By making sure that the ability to view and work with data in an organization is aligned with job responsibilities and enforced technologically, you can make sure that any one failure of security is not a total failure of security for the organization.

Rule #4: Build Your Defense In Depth

Building effective security out to the endpoints of an organization is essential. Many systems use a centralized server with authenticated APIs for what amounts to little more than a thin client on a mobile device. In today’s threat climate, however, this presents more opportunities for breaking and capturing data. A server vulnerability becomes exploitable by every single device in the field, and every device is part of the attack surface. As various deep packet inspection technologies are deployed by more and more network operators, not only does your organization’s private data become readable to the operator, but now that operator becomes part of your security attack surface.

By fully utilizing end-to-end encrypted technologies, and with careful management of data access through cryptography, you can eliminate all of these problems from your attack surface. Don’t just rely on the encryption from SSL– ensure its part of your protocol.

Rule #5: Keep The Keys To Your Kingdom Offline

Modern security relies on minimizing the number of things you have to trust. If you are not encrypting your data, compartmentalizing it, and understanding to whom you are granting access, you are effectively creating an infinite number of things you have to trust to be secure. By employing the four rules above, companies will have a very limited number of things to have to trust: the secrets involved in decrypting your data. For there to be a complete and massive compromise of your business, a cybercriminal has to find and obtain those secrets.

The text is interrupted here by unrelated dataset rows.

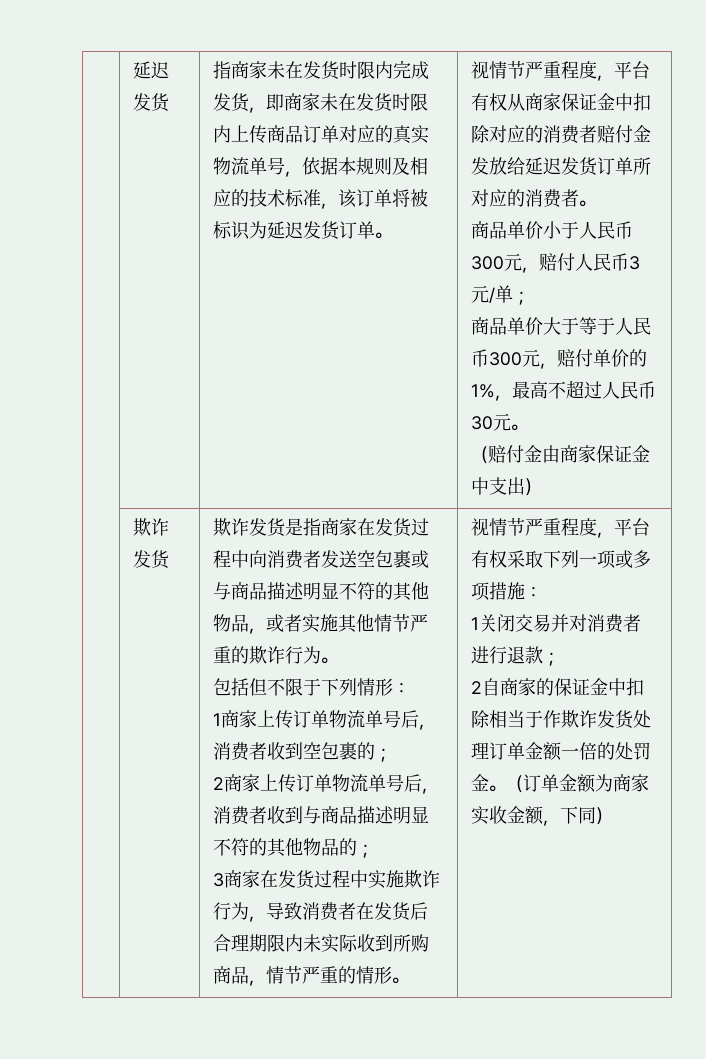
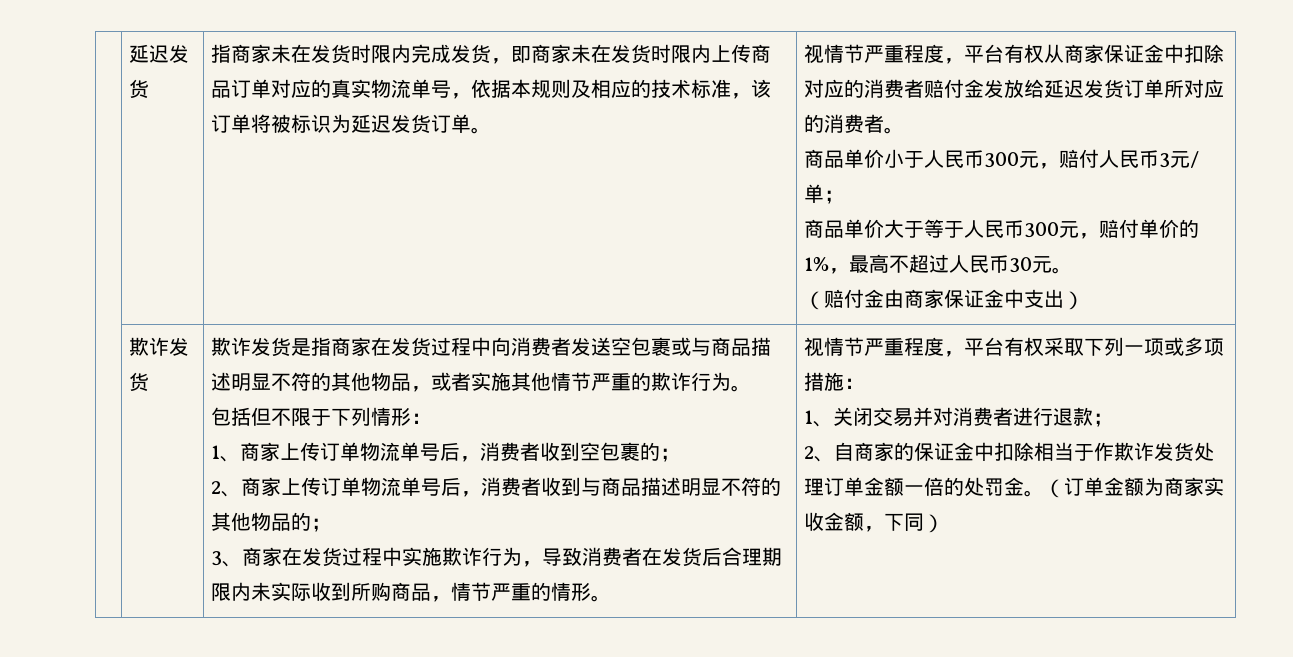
- 1商家上传订单物流单号后，消费者收到空包裹的；
+ 1、商家上传订单物流单号后，消费者收到空包裹的；
- 2商家上传订单物流单号后，消费者收到与商品描述明显不符的其他物品的；
+ 2、商家上传订单物流单号后，消费者收到与商品描述明显不符的其他物品的；
- 3商家在发货过程中实施欺诈行为，导致消费者在发货后合理期限内未实际收到所购商品，情节严重的情形。
+ 3、商家在发货过程中实施欺诈行为，导致消费者在发货后合理期限内未实际收到所购商品，情节严重的情形。
- 1关闭交易并对消费者进行退款；
+ 1、关闭交易并对消费者进行退款；
- 2自商家的保证金中扣除相当于作欺诈发货处理订单金额一倍的处罚金。
+ 2、自商家的保证金中扣除相当于作欺诈发货处理订单金额一倍的处罚金。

Today’s computing environment, from the CPU to the web browser, contains millions of ways to compromise systems and enable attackers get those secrets. Organizations can use hardware tools that, based on cryptography, enable them to keep their closest secrets on special USB keys. When not in use and connected to a system, those devices can be kept in a safe. Thus, even if attackers get complete control over an organization’s computers, if the secrets are stored and secured in this way, it would be impossible to expose sensitive data.

As companies build their investments in new technologies and mobile apps for field operations, they will continue to face challenges around integrating new tech with old systems and standardizing their data access and flows. By employing these core principles of data and systems security as they implement new technology, companies will be able to scale operations much more securely and prevent new vulnerabilities from emerging as potential threats.